Lors de la 12e session de la conférence des gouverneurs à Kolwezi, une déclaration du ministre Patrick Muyaya a jeté un pavé dans la mare des priorités étatiques. Comparant la communication à la sécurité, le ministre de la Communication et Médias a instauré un nouveau paradigme dans la gestion des crises congolaises. Cette analogie provocante, proférée le 12 juin 2025, pourrait bien reconfigurer l’architecture administrative de la RDC.
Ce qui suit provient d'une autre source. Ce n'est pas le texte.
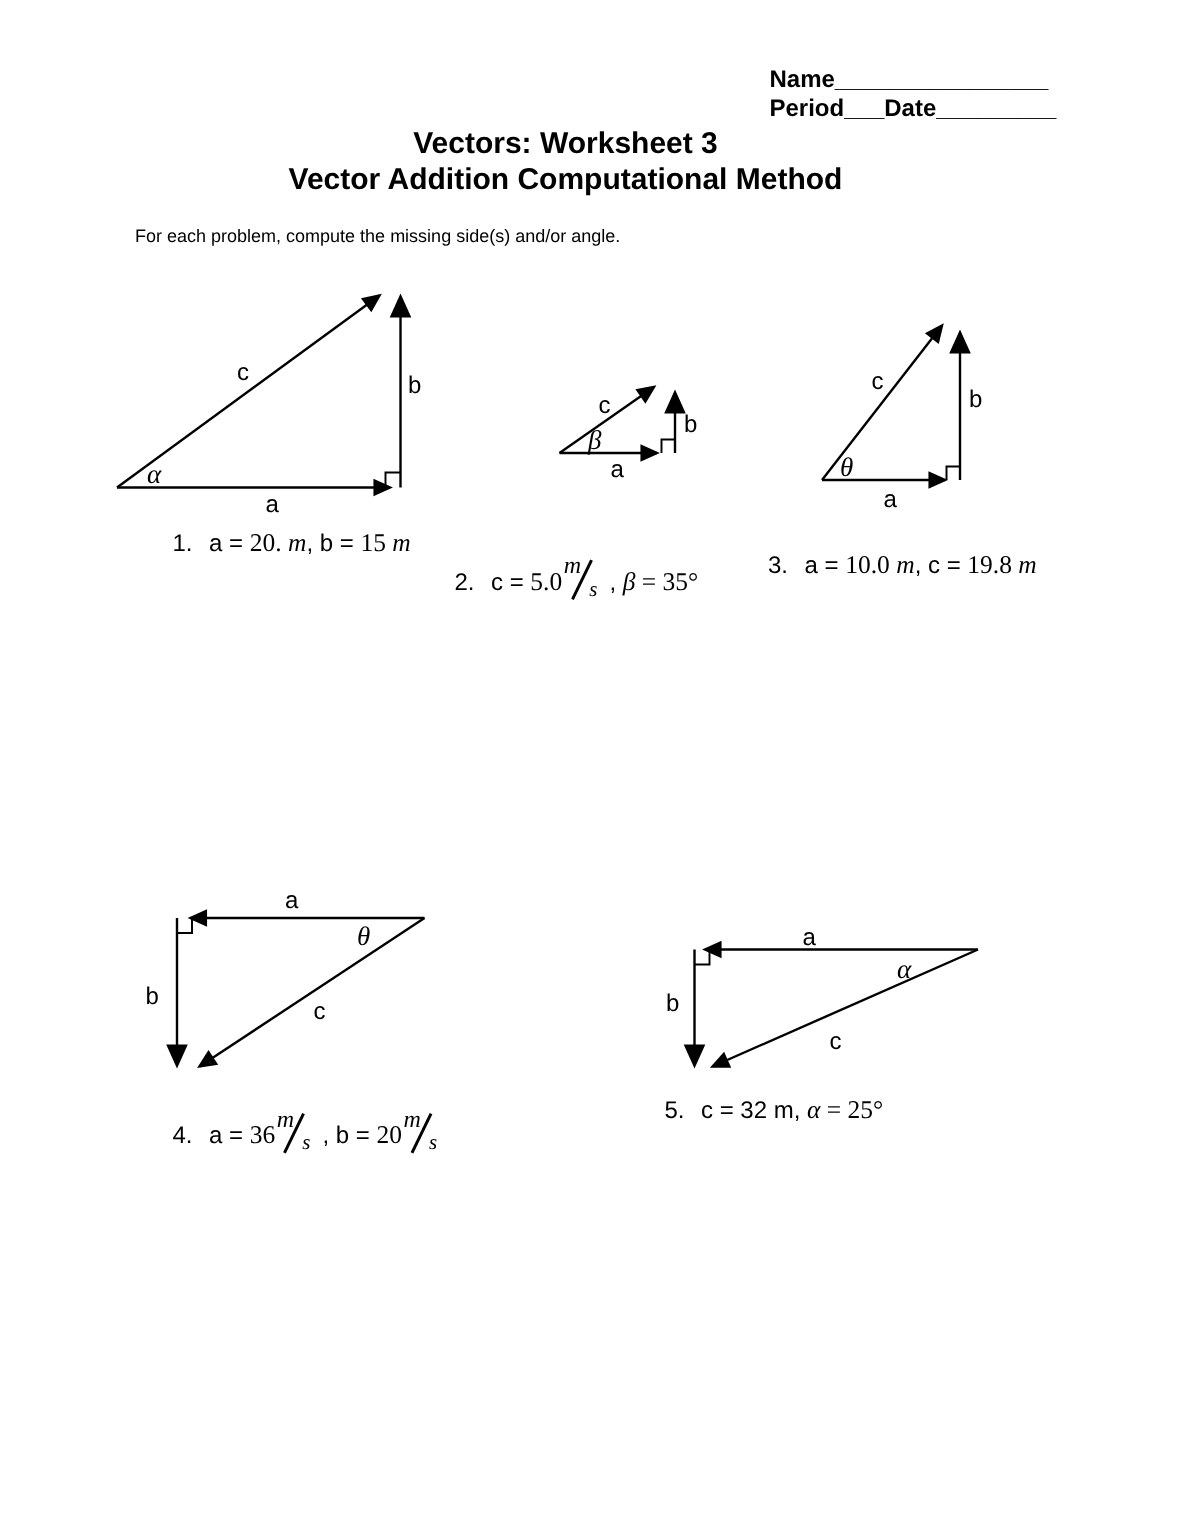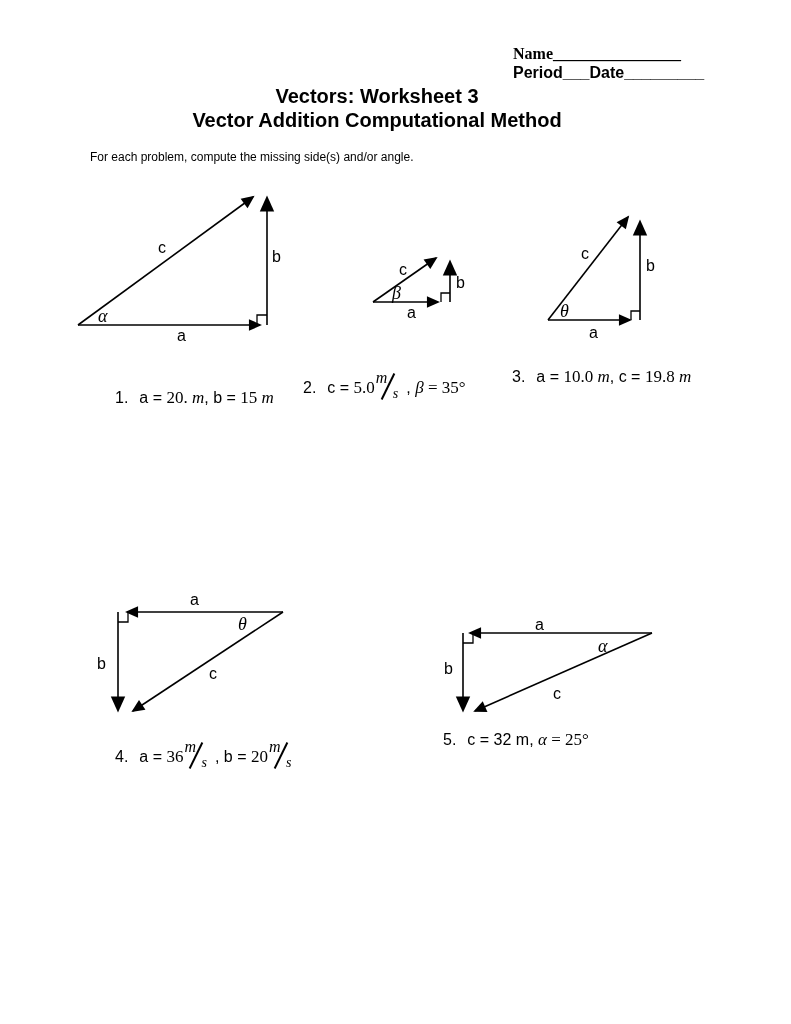"Name________________" div.abs { font-family: Liberation Serif, serif -> none }
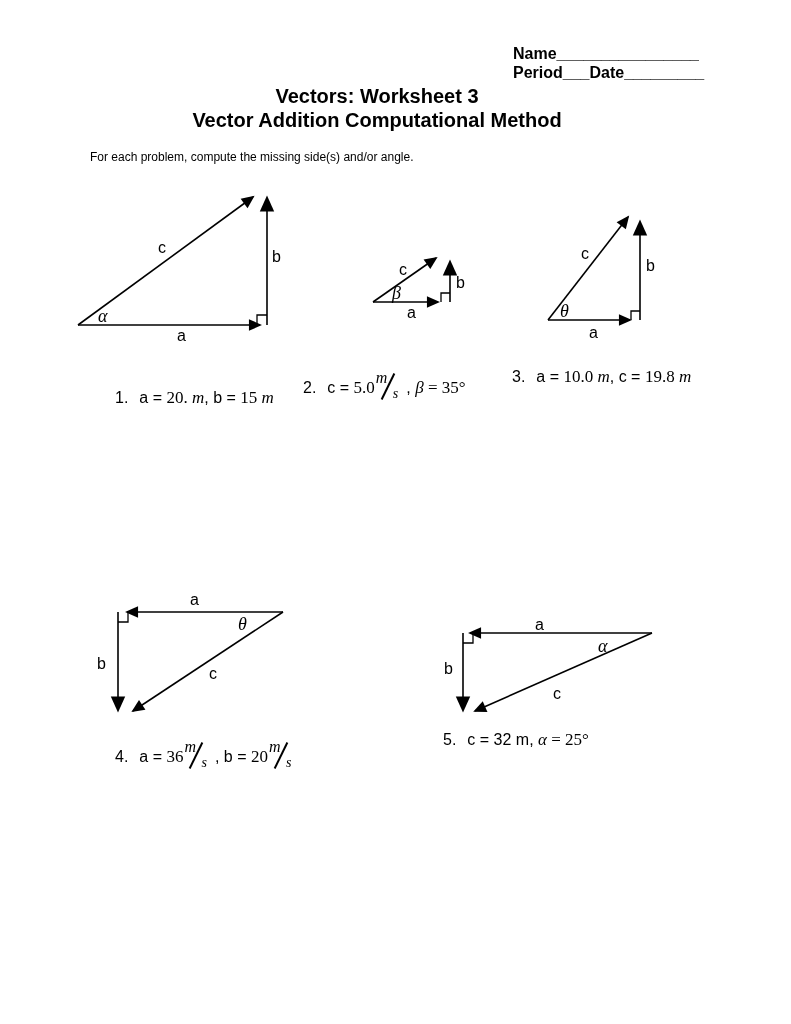"1. a = 20. m," div.abs { top: 388px -> 352px }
Dans un contexte où le pays navigue entre conflits armés et catastrophes naturelles, Muyaya a martelé avec une insistance particulière : « La communication est comme la sécurité ». Cette équation audacieuse soulève une question fondamentale : les gouverneurs provinciaux, traditionnellement focalisés sur les questions sécuritaires, sont-ils prêts à intégrer ce nouveau front dans leur gouvernance ? Le ministre a précisé que tout comme les stratégies militaires, la communication doit obéir à des « lignes tracées » dont on ne s’écarte pas.
L’ombre de la pandémie de Covid-19 plane sur ce plaidoyer. Avec une pointe d’amertume, Patrick Muyaya a rappelé que « nous aurions pu épargner des vies » avec une communication mieux orchestrée. Cet aveu implicite d’échecs passés sert habilement de caution à son projet ambitieux : créer un circuit national d’information unifié. La proposition phare ? Implanter des radios dans chacun des 145 territoires du Congo, ces maillons faibles du tissu informationnel national.
Les médias publics, notamment la RTNC et l’ACP, se voient assigner un rôle central dans cette refonte. Le ministre a annoncé leur modernisation pour mieux couvrir les réalités des 26 provinces. Mais derrière cette volonté affichée de transparence se profile un autre chantier : l’harmonisation visuelle du pouvoir via l’adoption d’une charte graphique gouvernementale. « La redevabilité passe aussi par la communication », a-t-il affirmé, glissant subrepticement que l’image unifiée de l’État participe de sa légitimité.
Cette vision d’une communication coordonnée en RDC soulève pourtant des défis colossaux. Comment garantir l’indépendance éditoriale de ces futures radios locales ? Les budgets provinciaux suffiront-ils à cette mutation ? Et surtout, cette centralisation ne risque-t-elle pas d’étouffer les spécificités régionales ? Le ministre joue sa crédibilité sur ce virage communicationnel dont l’échec pourrait exacerber les fractures qu’il prétend combler.
La conférence de Kolwezi aura donc servi de tribune à une refonte en profondeur de la stratégie étatique. Reste à savoir si les gouverneurs, souvent jaloux de leurs prérogatives locales, adhéreront à cette doctrine qui place soudainement les journalistes au rang de premiers répondants des crises nationales. L’avenir dira si cette communication « sécuritaire » deviendra le rempart contre la désinformation ou un nouvel instrument de contrôle.